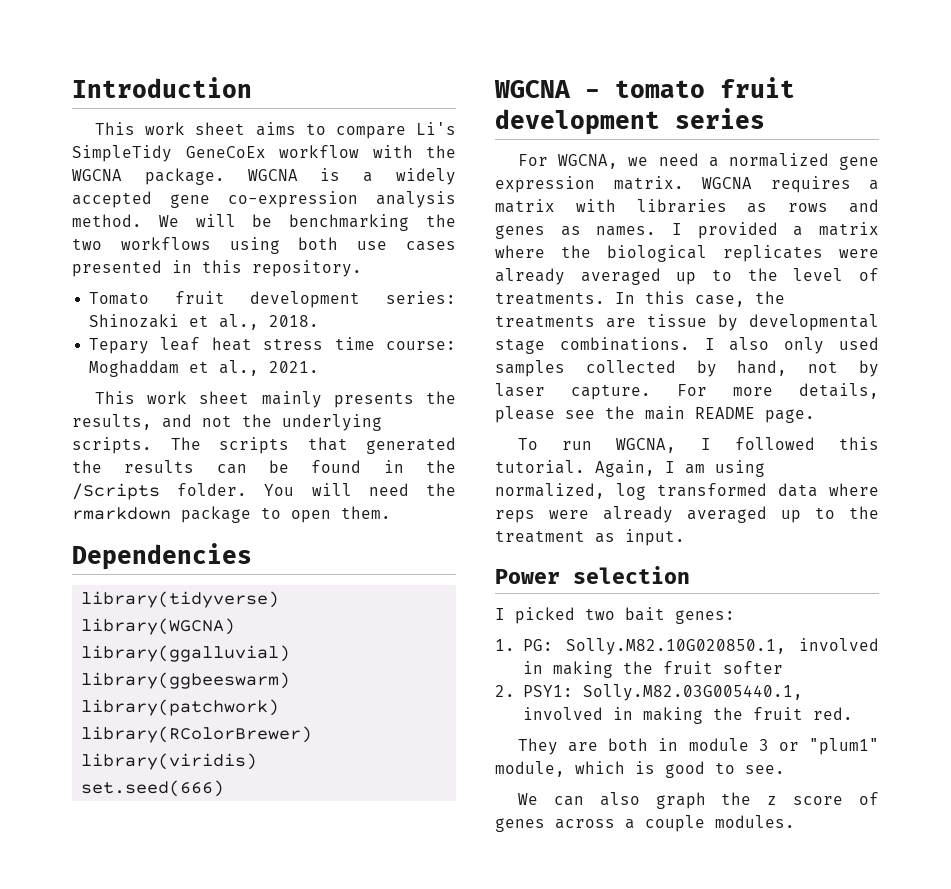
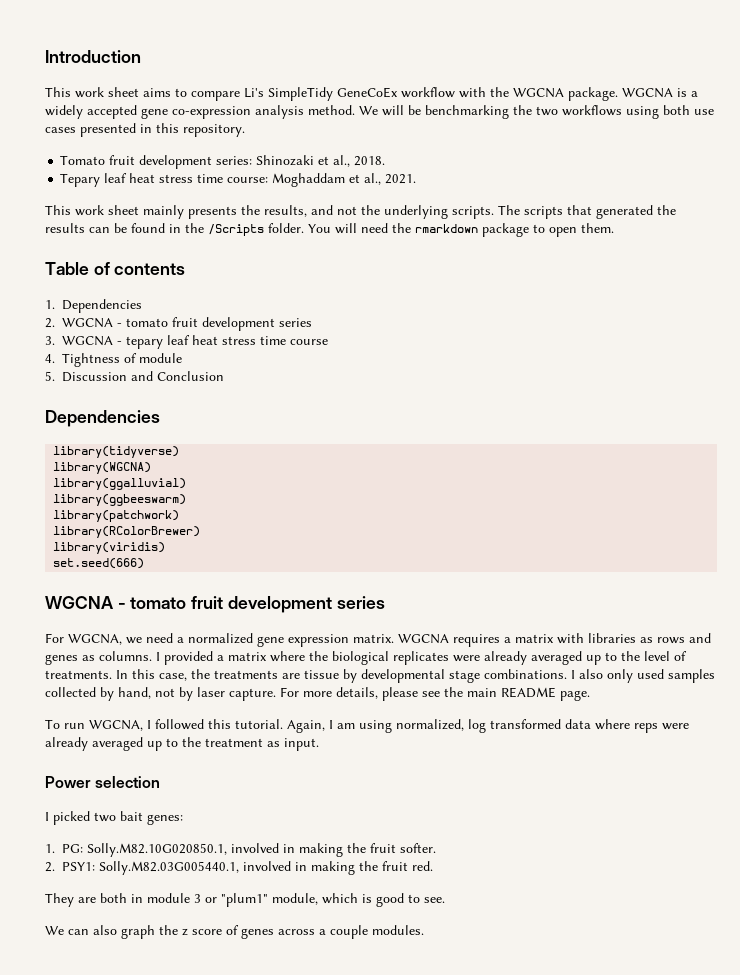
(391, 512) none -> [45,262,186,275] [45,299,142,313] [45,317,312,331] [45,335,328,349] [45,353,182,367] [45,371,224,382] // Table of contents // 1. Dependencies // 2. WGCNA - tomato fruit development series // 3. WGCNA - tepary leaf heat stress time course // 4. Tightness of module // 5. Discussion and Conclusion
[596,226,657,236] names. -> [99,651,152,661] columns.
[722,661,783,674] softer -> [400,843,436,853] softer.

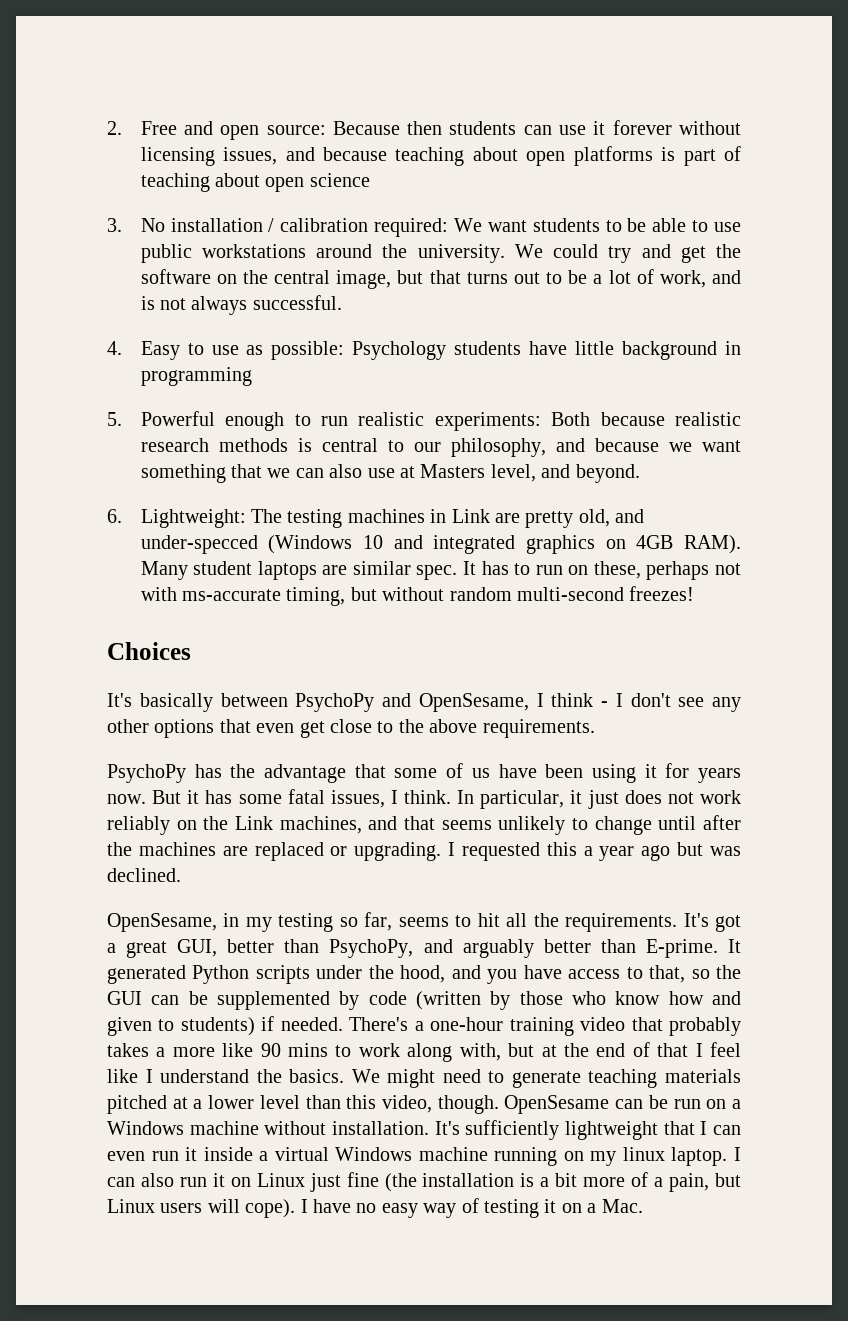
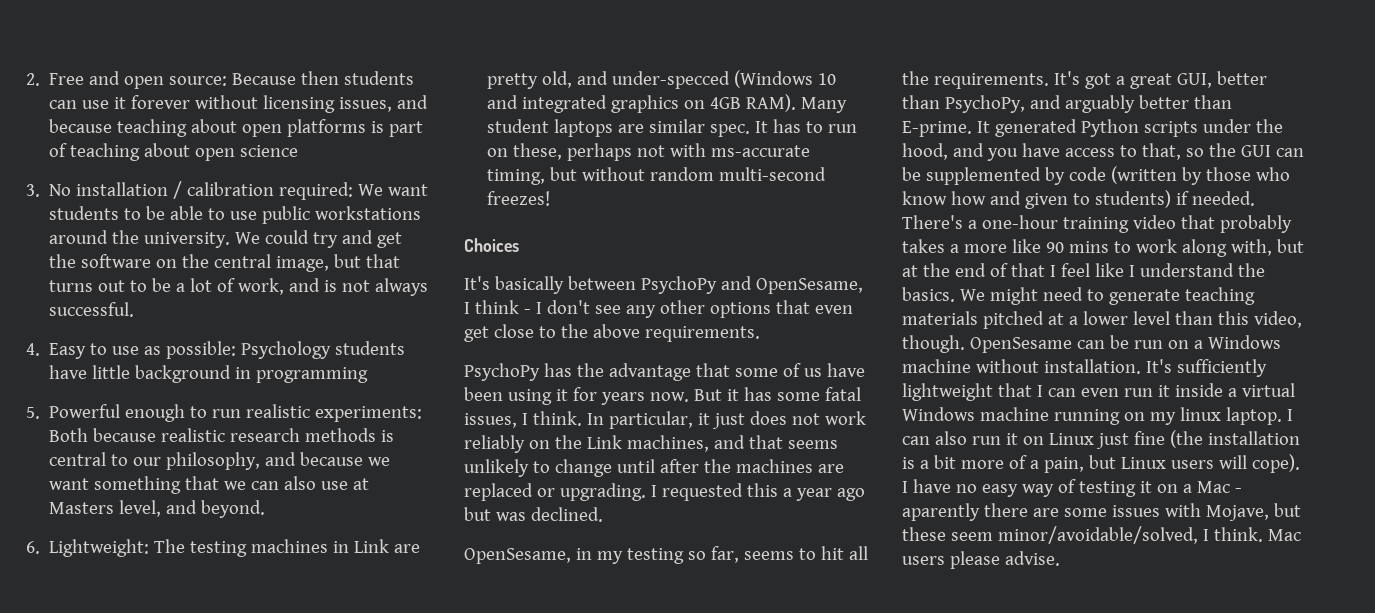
[601,1199,643,1213] Mac. -> [1196,481,1242,493] [902,503,1301,521] [902,526,1301,544] [902,551,1060,569] Mac - aparently there are some issues with Mojave, but these seem minor/avoidable/solved, I think. Mac users please advise.

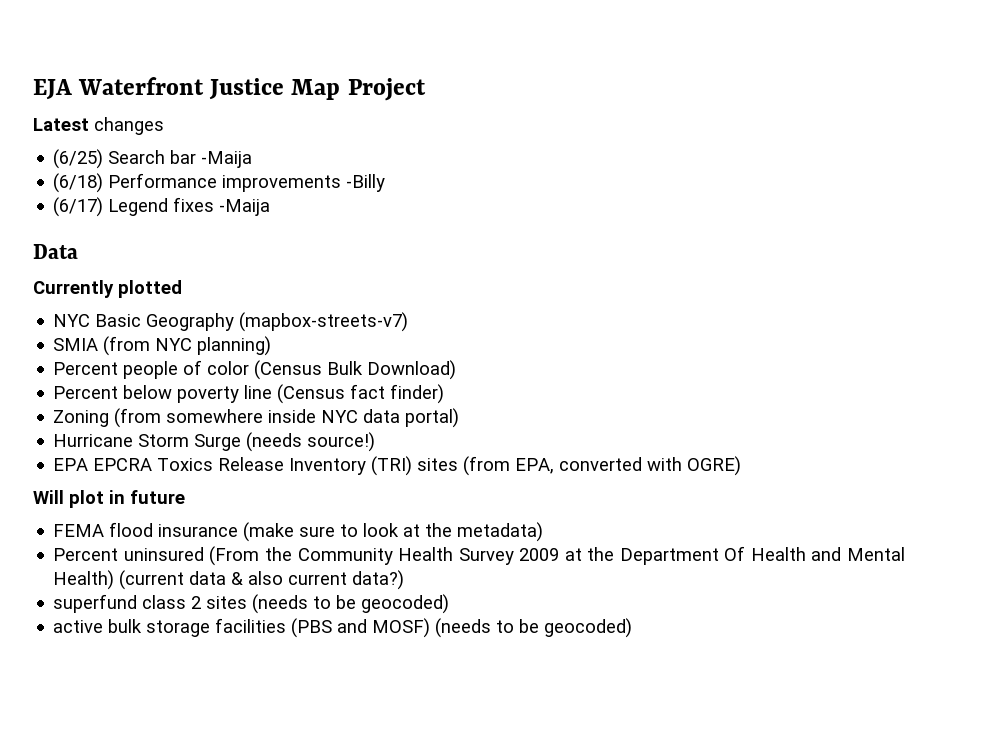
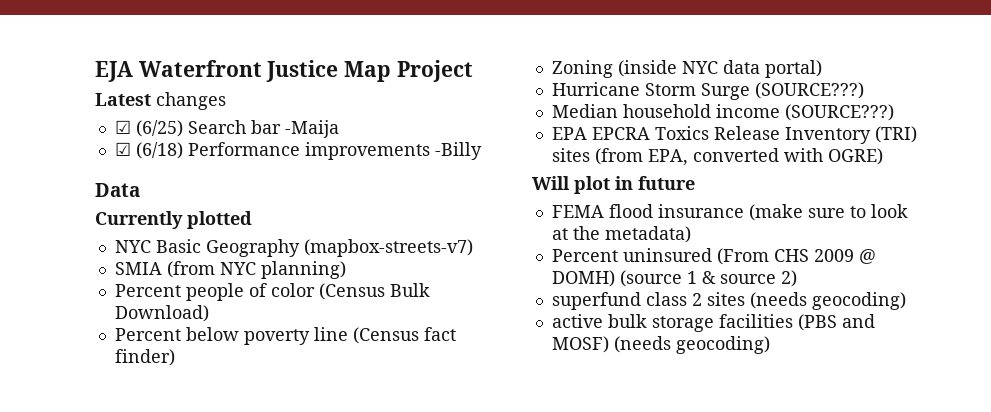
(164, 126) none -> [114,120,131,134] ☑
(253, 159) none -> [114,142,131,156] ☑
[53,197,271,217] // (6/17) Legend fixes -Maija -> (482, 151) none
[114,408,317,428] (from somewhere inside -> [617,60,677,77] (inside
[246,432,376,452] (needs source!) -> [754,82,864,99] [551,104,894,121] (SOURCE???) // Median household income (SOURCE???)
[264,546,905,565] [53,570,405,590] the Community Health Survey 2009 at the Department Of Health and Mental Health) (current data & also current data?) -> [773,249,876,264] [551,270,797,287] CHS 2009 @ DOMH) (source 1 & source 2)
[313,594,450,614] to be geocoded) -> [811,292,906,310] geocoding)
[496,618,633,638] to be geocoded) -> [675,336,770,354] geocoding)

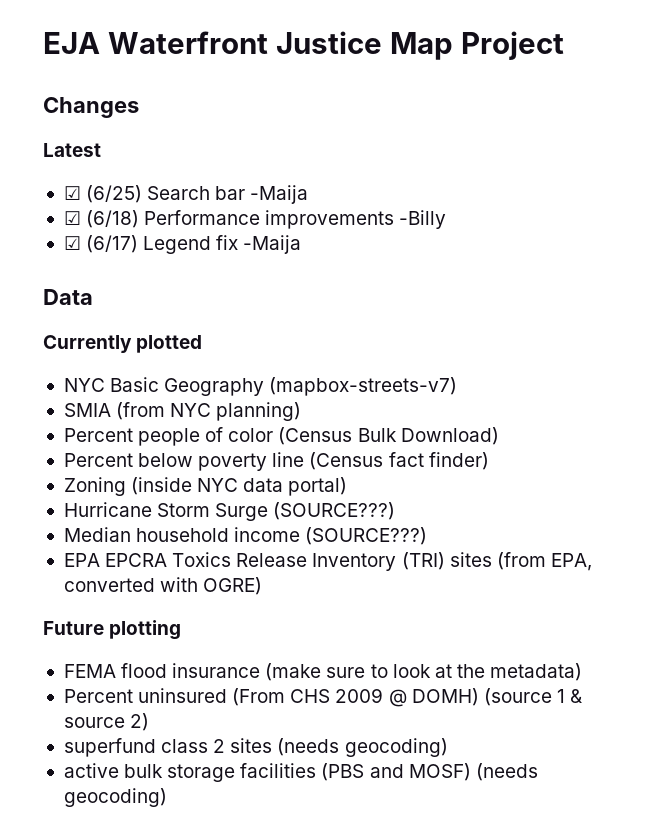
(473, 71) none -> [43,97,139,118] // Changes
[156,92,226,110] changes -> (101, 150) none
(482, 151) none -> [63,235,302,254] // ☑ (6/17) Legend fix -Maija
[532,176,695,194] Will plot in future -> [43,620,182,640] Future plotting

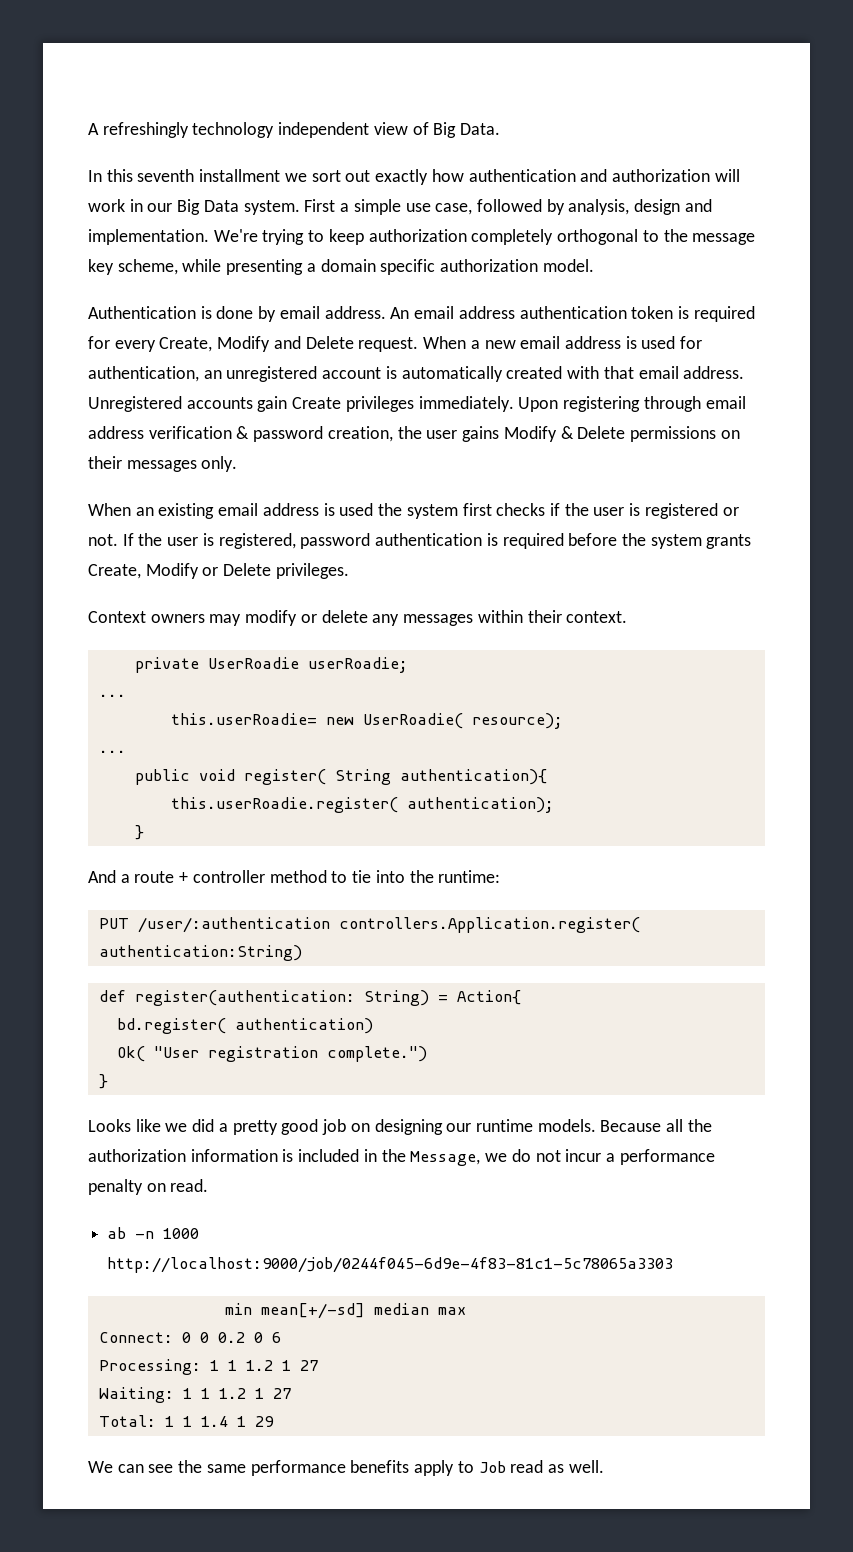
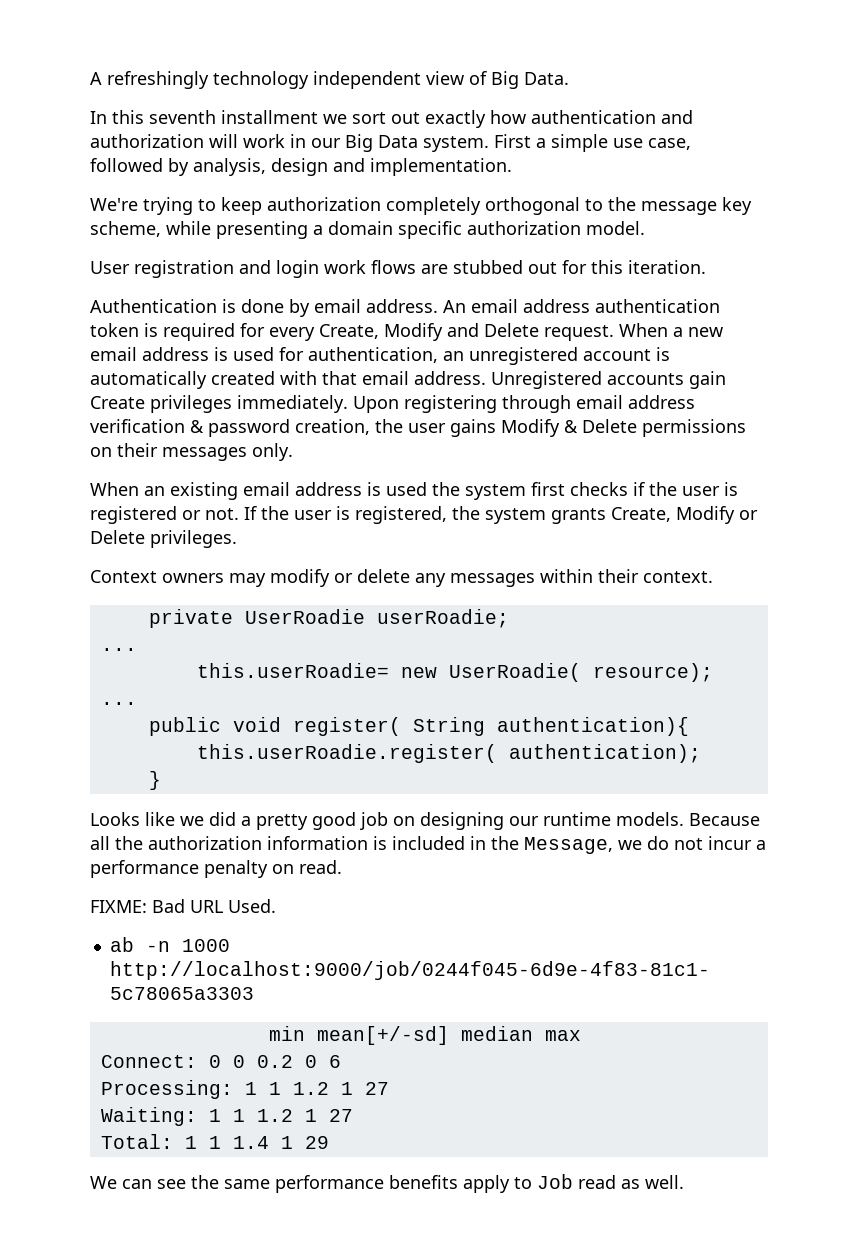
(209, 237) none -> (512, 167) //
(594, 265) none -> [90,260,706,278] // User registration and login work flows are stubbed out for this iteration.
[300,533,618,549] password authentication is required before -> (447, 515) none
[88,870,501,883] [98,917,640,933] [98,945,302,961] [98,990,521,1006] [116,1018,373,1034] [116,1046,427,1062] [98,1074,108,1089] // And a route + controller method to tie into the runtime: // PUT /user/:authentication controllers.Application.register( authentication:String) // def register(authentication: String) = Action{ // bd.register( authentication) // Ok( "User registration complete.") // } -> (161, 780) none
(209, 1185) none -> [90,899,276,913] // FIXME: Bad URL Used.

^^^^^^^^

Verbatim output of every entry above is required, though pictures are to be left out.

» **Written solution**:
(391, 512) none -> [45,262,186,275] [45,299,142,313] [45,317,312,331] [45,335,328,349] [45,353,182,367] [45,371,224,382] // Table of contents // 1. Dependencies // 2. WGCNA - tomato fruit development series // 3. WGCNA - tepary leaf heat stress time course // 4. Tightness of module // 5. Discussion and Conclusion
[596,226,657,236] names. -> [99,651,152,661] columns.
[722,661,783,674] softer -> [400,843,436,853] softer.

[601,1199,643,1213] Mac. -> [1196,481,1242,493] [902,503,1301,521] [902,526,1301,544] [902,551,1060,569] Mac - aparently there are some issues with Mojave, but these seem minor/avoidable/solved, I think. Mac users please advise.

(164, 126) none -> [114,120,131,134] ☑
(253, 159) none -> [114,142,131,156] ☑
[53,197,271,217] // (6/17) Legend fixes -Maija -> (482, 151) none
[114,408,317,428] (from somewhere inside -> [617,60,677,77] (inside
[246,432,376,452] (needs source!) -> [754,82,864,99] [551,104,894,121] (SOURCE???) // Median household income (SOURCE???)
[264,546,905,565] [53,570,405,590] the Community Health Survey 2009 at the Department Of Health and Mental Health) (current data & also current data?) -> [773,249,876,264] [551,270,797,287] CHS 2009 @ DOMH) (source 1 & source 2)
[313,594,450,614] to be geocoded) -> [811,292,906,310] geocoding)
[496,618,633,638] to be geocoded) -> [675,336,770,354] geocoding)

(473, 71) none -> [43,97,139,118] // Changes
[156,92,226,110] changes -> (101, 150) none
(482, 151) none -> [63,235,302,254] // ☑ (6/17) Legend fix -Maija
[532,176,695,194] Will plot in future -> [43,620,182,640] Future plotting

(209, 237) none -> (512, 167) //
(594, 265) none -> [90,260,706,278] // User registration and login work flows are stubbed out for this iteration.
[300,533,618,549] password authentication is required before -> (447, 515) none
[88,870,501,883] [98,917,640,933] [98,945,302,961] [98,990,521,1006] [116,1018,373,1034] [116,1046,427,1062] [98,1074,108,1089] // And a route + controller method to tie into the runtime: // PUT /user/:authentication controllers.Application.register( authentication:String) // def register(authentication: String) = Action{ // bd.register( authentication) // Ok( "User registration complete.") // } -> (161, 780) none
(209, 1185) none -> [90,899,276,913] // FIXME: Bad URL Used.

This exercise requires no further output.